#### [Given records]
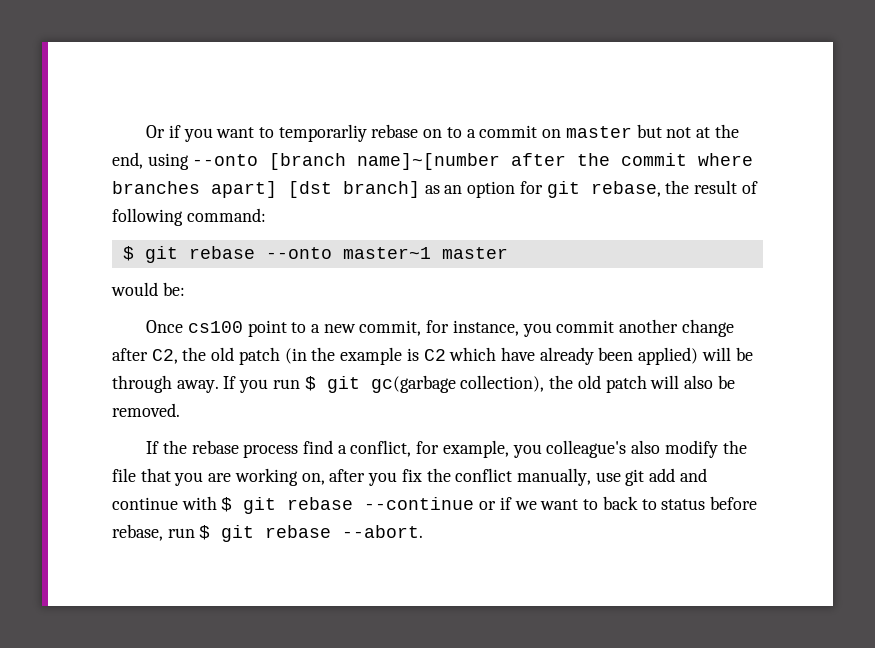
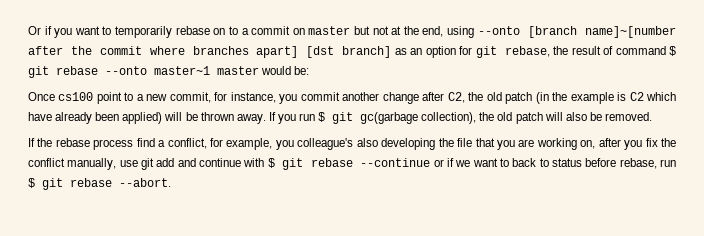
- Or if you want to temporarliy rebase on to a commit on master but not at the end, using --onto [branch name]~[number after the commit where branches apart] [dst branch] as an option for git rebase, the result of following command:
- $ git rebase --onto master~1 master
- would be:
+ Or if you want to temporarily rebase on to a commit on master but not at the end, using --onto [branch name]~[number after the commit where branches apart] [dst branch] as an option for git rebase, the result of command $ git rebase --onto master~1 master would be:
- Once cs100 point to a new commit, for instance, you commit another change after C2, the old patch (in the example is C2 which have already been applied) will be through away.
+ Once cs100 point to a new commit, for instance, you commit another change after C2, the old patch (in the example is C2 which have already been applied) will be thrown away.
- If the rebase process find a conflict, for example, you colleague's also modify the file that you are working on, after you fix the conflict manually, use git add and continue with $ git rebase --continue or if we want to back to status before rebase, run $ git rebase --abort.
+ If the rebase process find a conflict, for example, you colleague's also developing the file that you are working on, after you fix the conflict manually, use git add and continue with $ git rebase --continue or if we want to back to status before rebase, run $ git rebase --abort.

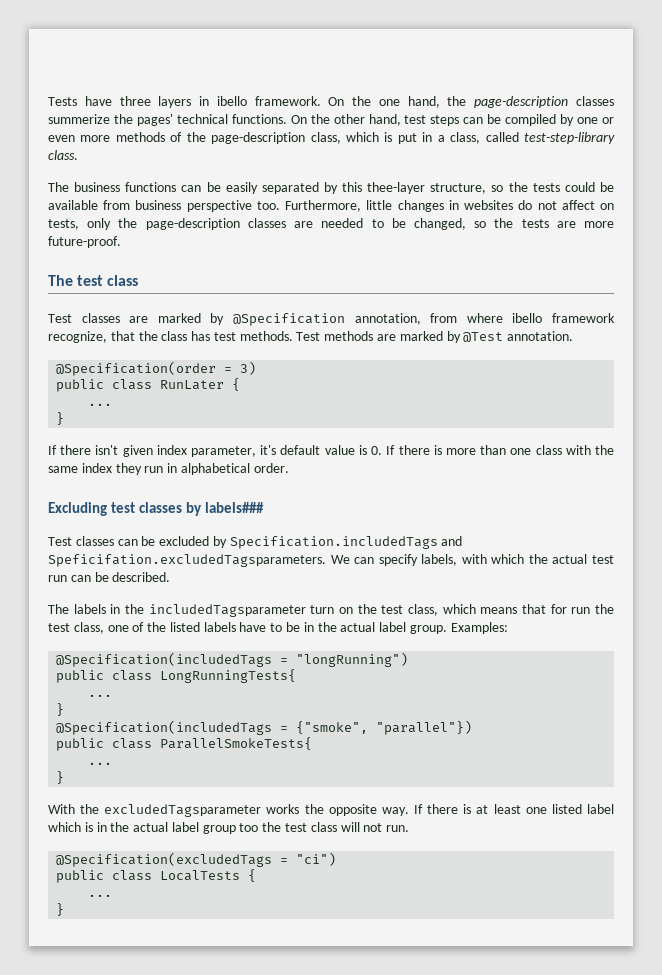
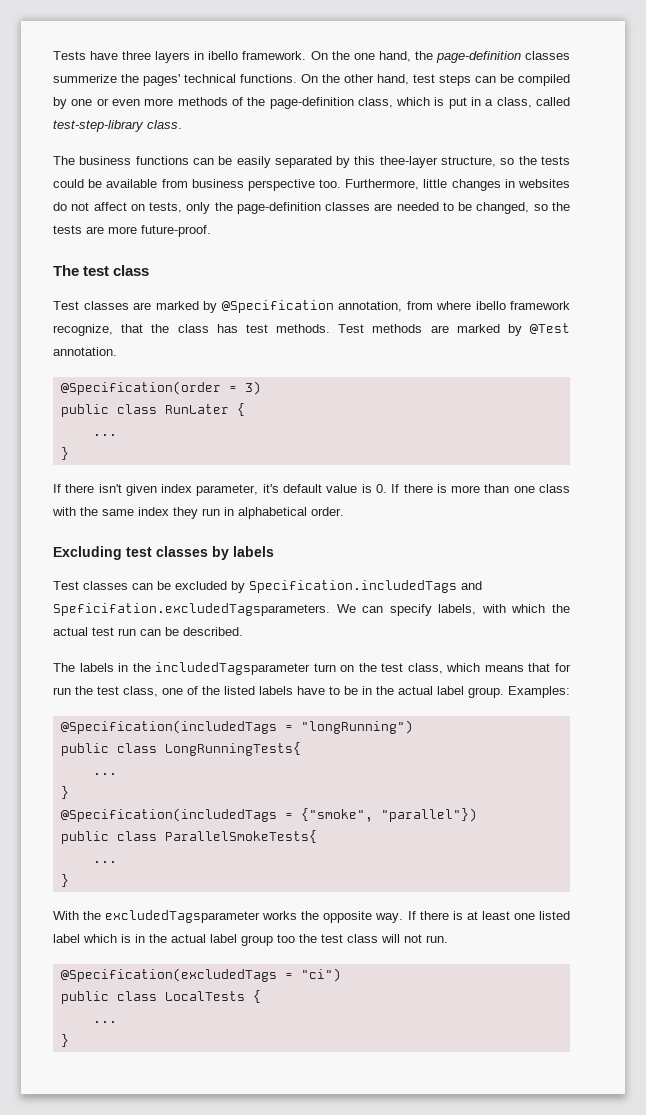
- On the one hand, the page-description classes summerize the pages' technical functions.
+ On the one hand, the page-definition classes summerize the pages' technical functions.
- On the other hand, test steps can be compiled by one or even more methods of the page-description class, which is put in a class, called test-step-library class.
+ On the other hand, test steps can be compiled by one or even more methods of the page-definition class, which is put in a class, called test-step-library class.
- Furthermore, little changes in websites do not affect on tests, only the page-description classes are needed to be changed, so the tests are more future-proof.
+ Furthermore, little changes in websites do not affect on tests, only the page-definition classes are needed to be changed, so the tests are more future-proof.
- Excluding test classes by labels###
+ Excluding test classes by labels

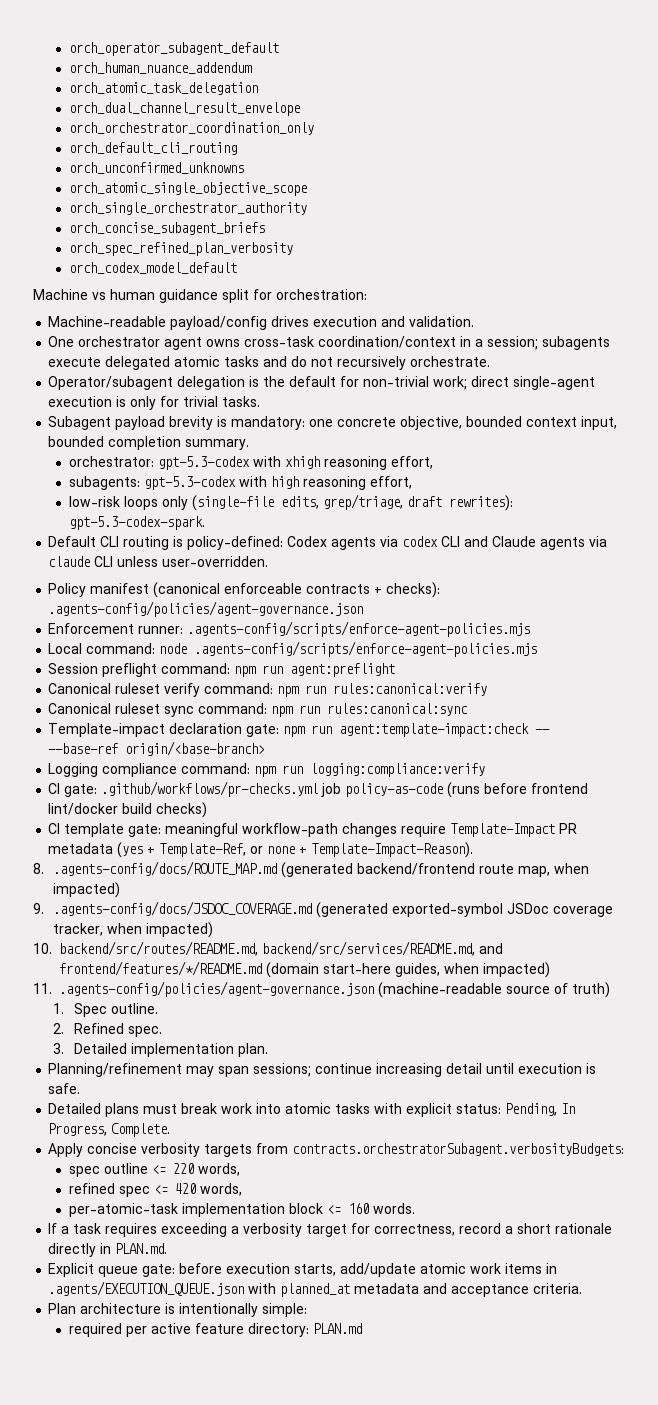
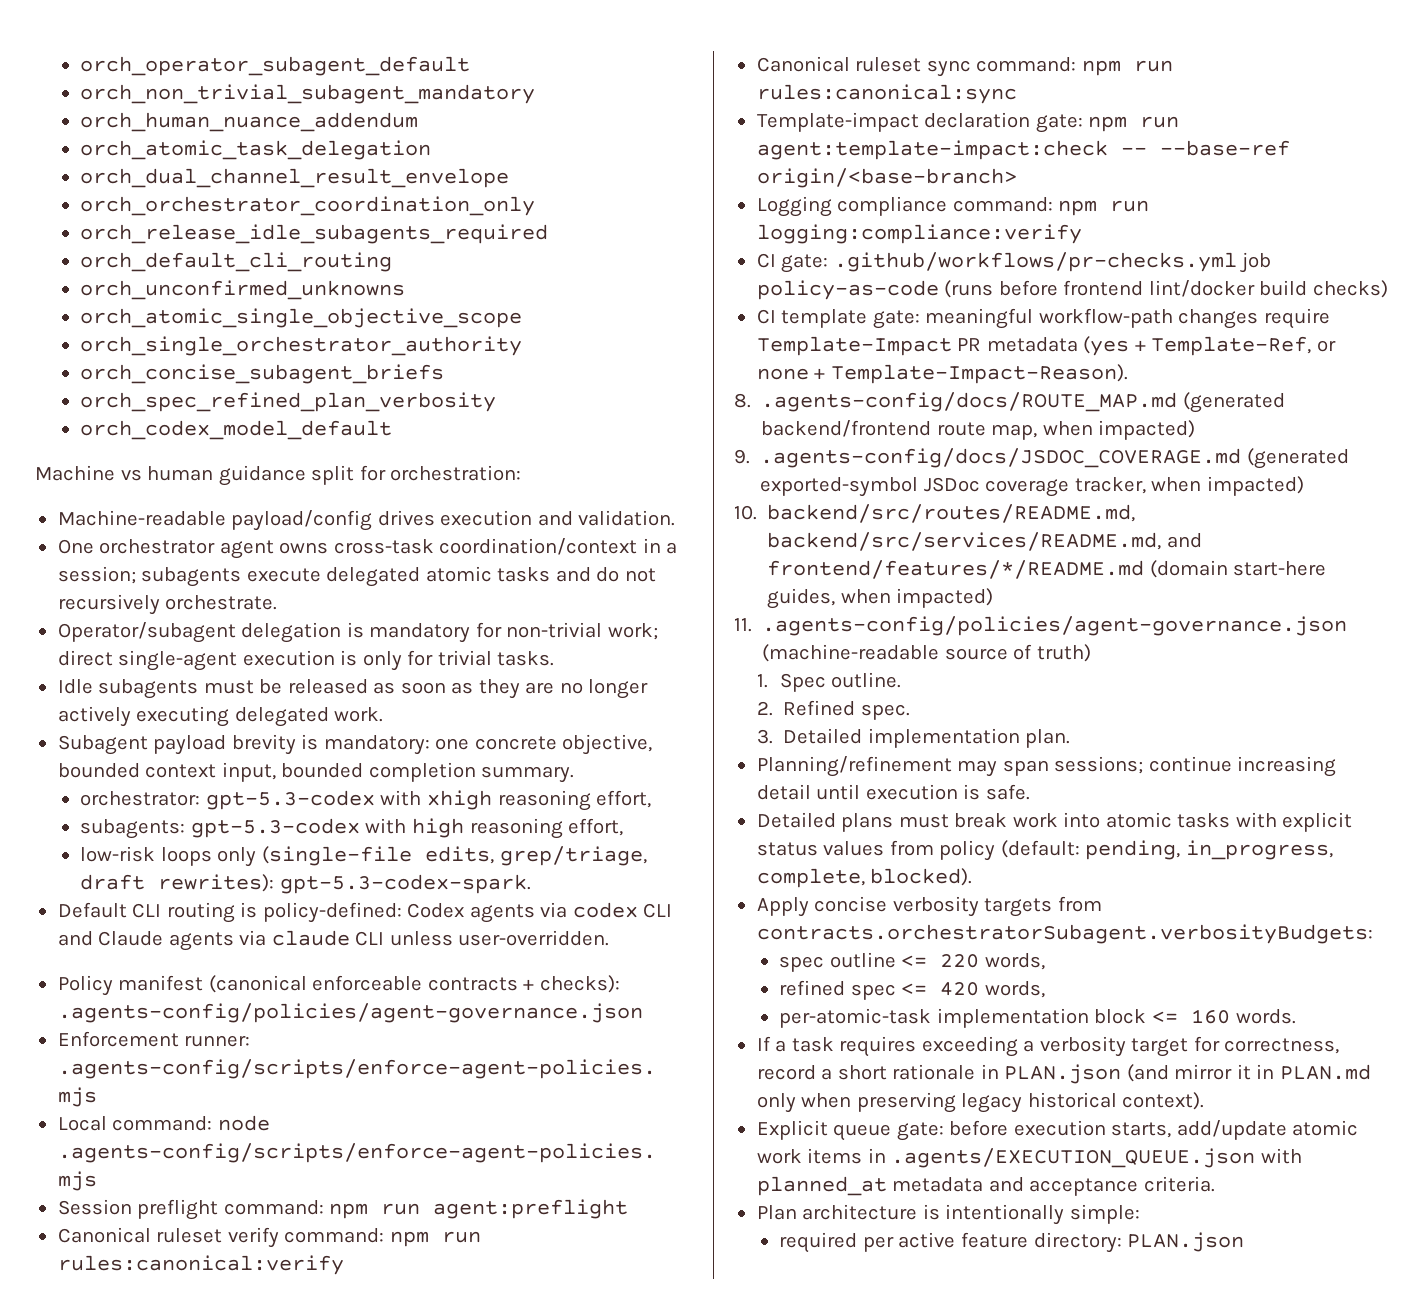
+ orch_non_trivial_subagent_mandatory
+ orch_release_idle_subagents_required
- Operator/subagent delegation is the default for non-trivial work; direct single-agent execution is only for trivial tasks.
+ Operator/subagent delegation is mandatory for non-trivial work; direct single-agent execution is only for trivial tasks.
+ Idle subagents must be released as soon as they are no longer actively executing delegated work.
- Detailed plans must break work into atomic tasks with explicit status: Pending, In Progress, Complete.
+ Detailed plans must break work into atomic tasks with explicit status values from policy (default: pending, in_progress, complete, blocked).
- If a task requires exceeding a verbosity target for correctness, record a short rationale directly in PLAN.md.
+ If a task requires exceeding a verbosity target for correctness, record a short rationale in PLAN.json (and mirror it in PLAN.md only when preserving legacy historical context).
- required per active feature directory: PLAN.md
+ required per active feature directory: PLAN.json

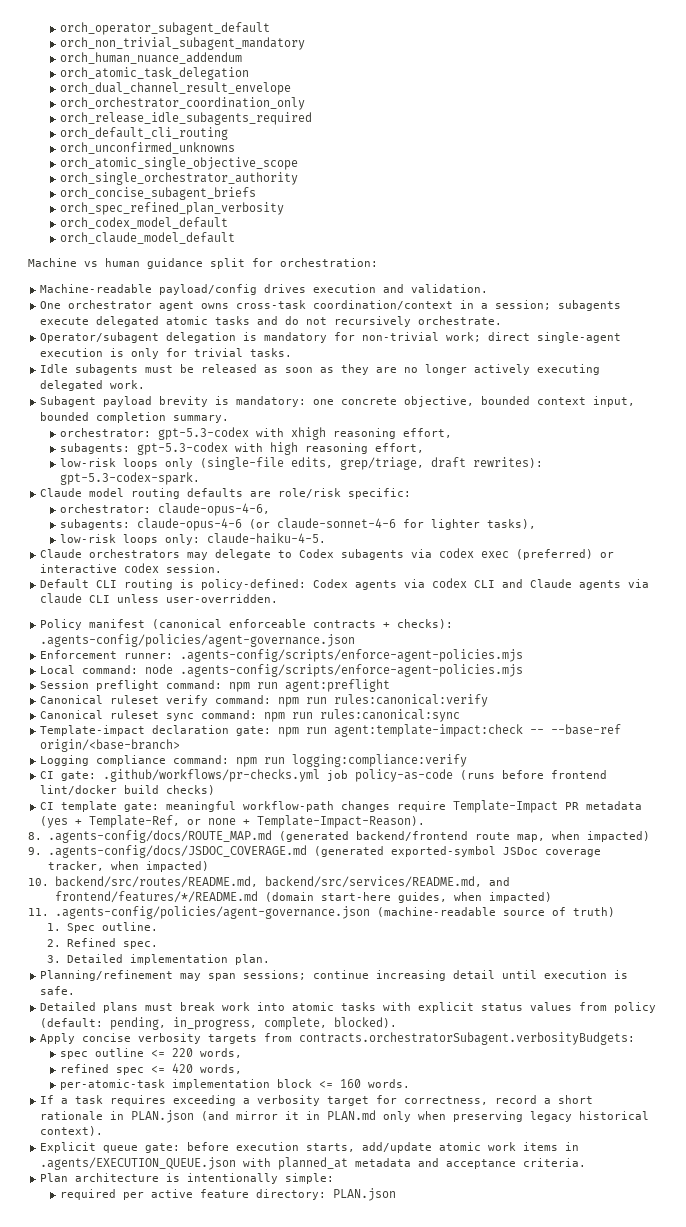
+ orch_claude_model_default
+ Claude model routing defaults are role/risk specific:
+ orchestrator: claude-opus-4-6,
+ subagents: claude-opus-4-6 (or claude-sonnet-4-6 for lighter tasks),
+ low-risk loops only: claude-haiku-4-5.
+ Claude orchestrators may delegate to Codex subagents via codex exec (preferred) or interactive codex session.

#### [Work request]
When a line in the listing includes the word "would", report that line in full.

#### [Task response]
- would be:
+ Or if you want to temporarily rebase on to a commit on master but not at the end, using --onto [branch name]~[number after the commit where branches apart] [dst branch] as an option for git rebase, the result of command $ git rebase --onto master~1 master would be:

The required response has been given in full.